Under the Unemployment Insurance Act, a claimant is generally eligible for benefits if that person involuntarily became unemployed through no misconduct of their own and the claimant is able and available for work. The Illinois Department of Employment Security (“IDES”)defines “able and available for work” as being willing and physically able to accept any suitable employment. A claimant who is medically unable to work at all is generally not “able and available for work” and will be denied benefits.
Let’s say, though, that the employee in the example is able to work part time, and could just no longer perform the essential functions of his or her previous employer. Can that employee be eligible for unemployment benefits? It is likely so. The IDES says that while a total inability to work disqualifies an applicant from benefits, a partial inability to work only reduces the benefits to which a claimant is eligible on a pro rata basis. So, a claimant who is medically able to work only two days a week, is only eligible to receive 2/5ths of the unemployment benefits to which he or she would be entitled if the claimant was able and available for full time work.
But, what, if any, rights to unemployment benefits does an employee have who resigns their employment at the end of their FMLA leave because they have exhausted their benefits and leave time but are still medically unable to return to work? One might assume that they are not only unable and unavailable for work, but also voluntarily resigned their employment thereby disqualifying them from unemployment benefits. This would be an erroneous assumption.
The Unemployment Insurance Act carves out an exception to the general rule on benefit eligibility described above for those who resign due to health issues. The Act states as follows:
Sec. 601. Voluntary leaving.
A. An individual shall be ineligible for benefits for the week in which he or she has left work voluntarily without good cause attributable to the employing unit…
B. The provisions of this Section shall not apply to an individual who has left work voluntarily:
1. Because he or she is deemed physically unable to perform his or her work by a licensed and practicing physician, or because the individual's assistance is necessary for the purpose of caring for his or her spouse, child, or parent who, according to a licensed and practicing physician or as otherwise reasonably verified, is in poor physical or mental health or is mentally or physically disabled and the employer is unable to accommodate the individual's need to provide such assistance;…

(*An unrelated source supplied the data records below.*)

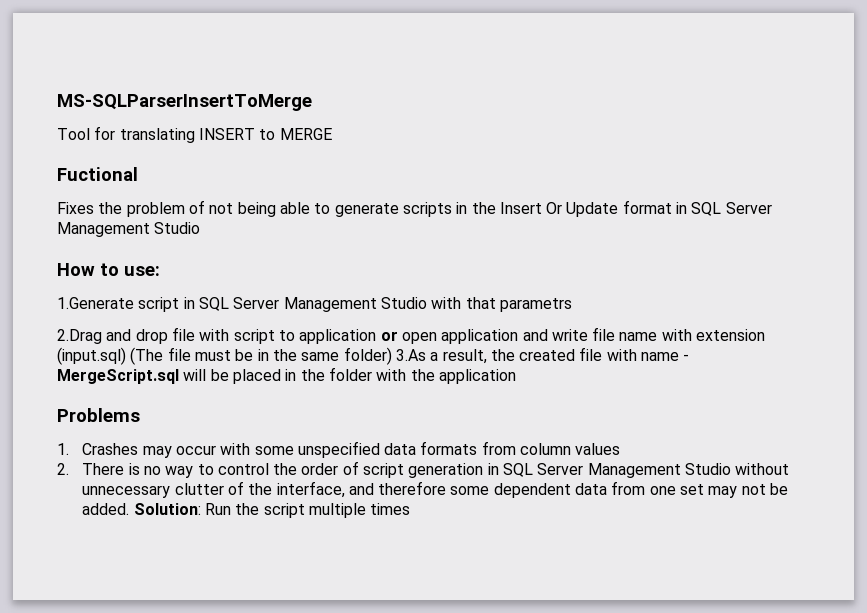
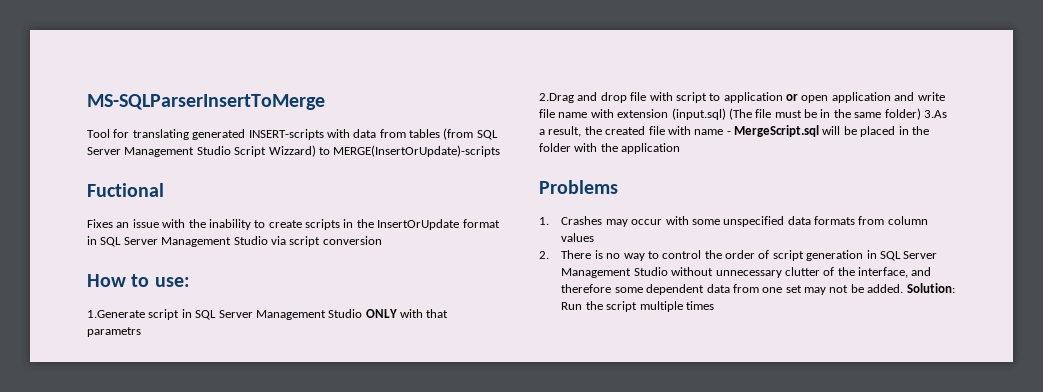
[198,128,332,140] [57,167,138,181] [57,200,619,217] INSERT to MERGE // Fuctional // Fixes the problem of not being able to generate scripts in the Insert Or Update -> [192,128,498,140] [87,145,501,157] [87,183,164,197] [87,219,460,230] generated INSERT-scripts with data from tables (from SQL Server Management Studio Script Wizzard) to MERGE(InsertOrUpdate)-scripts // Fuctional // Fixes an issue with the inability to create scripts in the InsertOrUpdate
(201, 228) none -> [270,236,382,247] via script conversion
(427, 303) none -> [365,309,397,318] ONLY

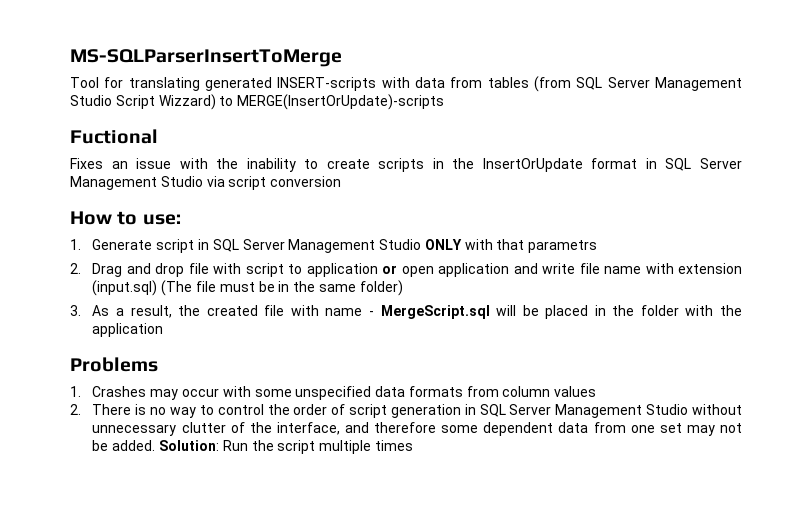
[87,310,145,318] 1.Generate -> [70,239,153,250] 1. Generate
[539,93,574,103] 2.Drag -> [70,263,123,277] 2. Drag
[923,110,947,118] 3.As -> [70,305,110,316] // 3. As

Fortunately, in this specific instance, as well as a handful of other exceptions to disqualification as a result of resignation, the claim is not charged against the employer. Rather, it is paid from a separate pool of funds created for this purpose.
We have described the general rules that apply to general situations such as these. Naturally, unemployment eligibility is determined on a case by case basis according to the particular facts of that case. Employers should always consult with your labor and employment attorneys before contesting unemployment eligibility to determine their rights and obligations under the law.